SaskBigPicture wrote:The Blue Gardener wrote:Clinton P. Desveaux wrote:This is another wedge issue that the Freedom Party of Canada could use to further attract fiscal conservatives from the economic social policy of the Conservatives and Liberals
Well, I would have to agree this whole scheme sounds like one big boondoggle. And though I'm no libertarian, these boondoggles are a driving force in my political choice. They involve sums of money and interventions into the economy that area real pain.
I just don't think the FPC is enough like Reform to capture the public's imagination and so grow like wildfire as Reform did.
Freedom Party will not grow like wildfire. It also will not burn itself out like wildfire. The only way for Freedom Party to grow is by people coming to their senses and realizing that the Canuckistan welfare state is unsustainable. Less government is the only way for Canada to pull itself back from the abyss. It will hurt far less to make the structural changes to this country now than waiting until collapse, anarchy, or totalitarian rule becomes our reality.
Canada's electoral system does not reward ideological parties, but rather, regional parties like Reform or the Bloc Quebecois. Yes, the Reform party represented regional interests (especially if you consider non-Toronto Ontario part of the west) before it represented a conservative ideology. The issue that did it for them wasn't the deficit, it was CF-18's and Charlottetown/Meech in particular.

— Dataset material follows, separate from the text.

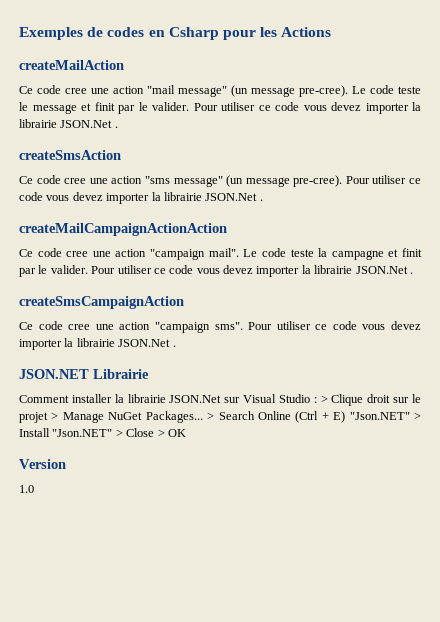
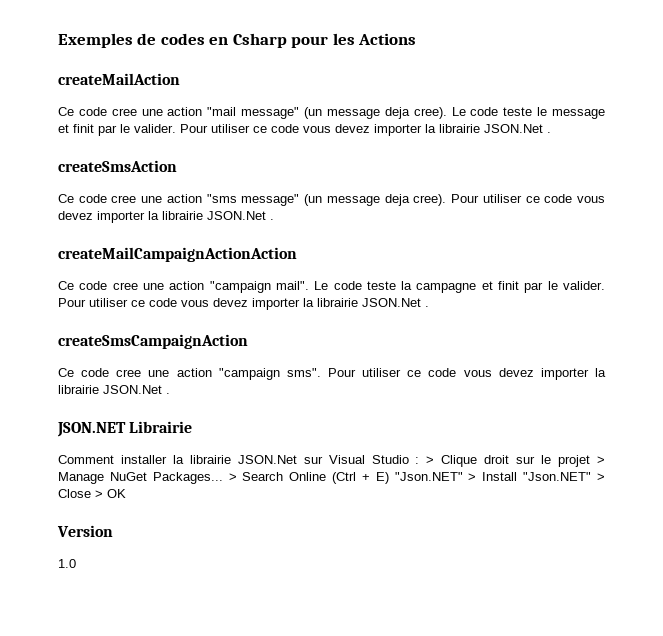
- Ce code cree une action "mail message" (un message pre-cree).
+ Ce code cree une action "mail message" (un message deja cree).
- Ce code cree une action "sms message" (un message pre-cree).
+ Ce code cree une action "sms message" (un message deja cree).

Canadian voters broadly reject ideology when they vote - they care about what is in it for them. If fiscal conservatives want to change the world, they must assemble a coalition of regional interests that can win, and that would benefit from fiscally conservative policies - not just in the long-run, but in the short-run zero sum gain kind of competition. As much as I appreciate the sentiments behind the Freedom Party approach (which in practice, if it worked, would be an NDP of the right - no offence - costing the Conservatives votes if they veered too far to the centre) they are not likely to transform the nation.
What are the set of interests underlying the Conservative party of Canada?
-farmers/rural folks
-the suburban middle class, especially families
-unionized workers (the CPC does very well among them)
What would a fiscally conservative coalition look like?
Regionally: Ontario and Alberta, you need to have the "have" provinces in charge (esp. over the environment question, since these provinces are the big pollutors). Plus win over a few people elsewhere in the other groups listed below.
Class: rich people, we have to become the party of rich people
Area: the suburbs - generally the suburbs are the least-served by governments
Age: middle aged people
Families: that don't have kids. Families create a billion opportunities for big government (education, healthcare, childcare)
So rich, single, middle-aged suburban Ontarians/Albertans of the world UNITE!